Natürlich! Was denn sonst? Es war einfach nur dämlich zu glauben, er hätte für mich auch nur einen Finger gerührt. Ich war ja nicht gerade die empfindsamste Person, Aiden jedoch schlug mich um Längen.
Mit einem resignierten Seufzer schüttelte ich den Kopf über mich selbst. Dann machte ich mich in der Küche nützlich, als plötzlich mein Privathandy klingelte. Ich warf einen raschen Blick aufs Display, dann drückte ich auf Annahme.
»Hi«, meldete ich mich, das Handy zwischen Ohr und Schulter geklemmt.
»Vanny, ich hab nicht viel Zeit. Hab gleich einen Termin«, erwiderte die helle Stimme am anderen Ende. »Ich wollte dir nur sagen, dass Rodrigo Susie gesehen hat.«
Ein Schweigen entstand zwischen Diana und mir. Zwei Augenblicke, drei Augenblicke, vier Augenblicke. Es war ein lastendes, unnatürliches Schweigen. Aber das war es ja auch, was Susie am besten konnte – alles durcheinanderbringen.
Ich wollte Diana fragen, ob es denn sicher sei, dass ihr Bruder Rodrigo Susie gesehen hätte, aber ich stellte die Frage nicht. Wenn Rodrigo es sagte, dann stimmte das. Susie hatte kein Gesicht, das man so leicht verwechseln konnte, selbst nach all den Jahren nicht.
Ich räusperte mich, beschloss, dass ich nicht bis zehn zählen musste, ja nicht einmal bis fünf. »Wo?«, brachte ich leicht krächzend heraus.

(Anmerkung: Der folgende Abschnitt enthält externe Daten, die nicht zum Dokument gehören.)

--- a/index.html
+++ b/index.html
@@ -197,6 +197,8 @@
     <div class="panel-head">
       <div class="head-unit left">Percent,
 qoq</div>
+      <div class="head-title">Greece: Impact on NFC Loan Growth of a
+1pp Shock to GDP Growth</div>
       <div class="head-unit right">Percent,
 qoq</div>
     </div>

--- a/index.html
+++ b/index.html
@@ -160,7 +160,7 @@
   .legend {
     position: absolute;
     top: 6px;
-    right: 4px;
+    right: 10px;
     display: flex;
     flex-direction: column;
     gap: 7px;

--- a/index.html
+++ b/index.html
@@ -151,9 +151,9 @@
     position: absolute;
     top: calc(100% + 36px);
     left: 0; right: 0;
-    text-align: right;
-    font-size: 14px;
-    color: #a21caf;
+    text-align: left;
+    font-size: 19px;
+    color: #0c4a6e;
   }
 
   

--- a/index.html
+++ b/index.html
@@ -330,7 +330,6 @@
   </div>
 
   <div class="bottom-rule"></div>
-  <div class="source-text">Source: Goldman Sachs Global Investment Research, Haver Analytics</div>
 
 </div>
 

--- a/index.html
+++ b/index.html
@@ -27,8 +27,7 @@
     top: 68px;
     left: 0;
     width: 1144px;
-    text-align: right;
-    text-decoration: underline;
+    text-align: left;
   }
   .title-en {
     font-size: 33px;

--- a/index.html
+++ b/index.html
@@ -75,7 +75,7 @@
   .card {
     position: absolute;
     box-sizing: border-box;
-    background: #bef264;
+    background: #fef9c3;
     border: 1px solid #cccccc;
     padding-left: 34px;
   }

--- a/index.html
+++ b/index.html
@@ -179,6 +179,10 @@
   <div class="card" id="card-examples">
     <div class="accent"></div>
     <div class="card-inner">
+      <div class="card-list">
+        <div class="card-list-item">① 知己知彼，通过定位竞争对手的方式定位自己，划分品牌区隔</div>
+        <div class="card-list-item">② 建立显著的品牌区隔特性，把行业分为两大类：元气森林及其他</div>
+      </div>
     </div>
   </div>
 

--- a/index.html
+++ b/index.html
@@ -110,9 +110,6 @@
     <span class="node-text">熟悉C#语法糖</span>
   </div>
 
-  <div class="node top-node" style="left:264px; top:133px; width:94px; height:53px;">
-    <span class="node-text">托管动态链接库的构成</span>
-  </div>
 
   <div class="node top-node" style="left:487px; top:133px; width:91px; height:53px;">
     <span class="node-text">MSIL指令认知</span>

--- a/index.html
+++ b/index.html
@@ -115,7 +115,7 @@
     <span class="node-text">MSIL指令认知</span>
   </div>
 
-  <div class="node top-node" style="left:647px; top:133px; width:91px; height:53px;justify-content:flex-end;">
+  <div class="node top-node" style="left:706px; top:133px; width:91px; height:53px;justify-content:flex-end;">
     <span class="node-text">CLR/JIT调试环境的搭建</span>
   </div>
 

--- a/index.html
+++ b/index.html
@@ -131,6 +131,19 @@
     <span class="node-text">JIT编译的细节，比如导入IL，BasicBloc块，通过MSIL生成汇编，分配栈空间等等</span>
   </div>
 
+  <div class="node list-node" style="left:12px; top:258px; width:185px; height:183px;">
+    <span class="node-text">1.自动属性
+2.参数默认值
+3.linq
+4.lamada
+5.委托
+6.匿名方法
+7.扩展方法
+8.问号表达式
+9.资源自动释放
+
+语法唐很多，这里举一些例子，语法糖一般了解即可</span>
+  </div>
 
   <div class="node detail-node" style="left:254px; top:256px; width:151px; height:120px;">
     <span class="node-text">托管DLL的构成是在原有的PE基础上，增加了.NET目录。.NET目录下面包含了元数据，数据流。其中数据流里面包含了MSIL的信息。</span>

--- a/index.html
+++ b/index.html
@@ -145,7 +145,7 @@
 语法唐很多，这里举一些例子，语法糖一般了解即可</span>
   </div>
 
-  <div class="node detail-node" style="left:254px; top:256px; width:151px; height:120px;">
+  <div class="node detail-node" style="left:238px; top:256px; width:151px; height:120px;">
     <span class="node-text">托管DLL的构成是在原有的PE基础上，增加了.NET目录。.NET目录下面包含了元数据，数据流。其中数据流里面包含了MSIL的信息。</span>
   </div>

»Gestern, in El Paso. Er war mit Louie und Josh zu Besuch bei seinen Schwiegereltern und sagte, er hätte sie im Lebensmittelladen in unserem alten Viertel gesehen.«
Eins, zwei, drei, vier, fünf, sechs, sieben.
Nein. Das reichte nicht.
Ich musste von Neuem anfangen zu zählen, diesmal bis zehn. Tausend Gedanken schossen mir bei der Erwähnung von Susie durch den Kopf, und keiner davon war erbaulich. Man musste kein Genie sein, um zu ahnen, was sie in dem alten Viertel machte. Nur noch ein Mensch, den wir kannten, wohnte dort. Ich konnte mich noch so gut an unser ehemaliges Revier erinnern.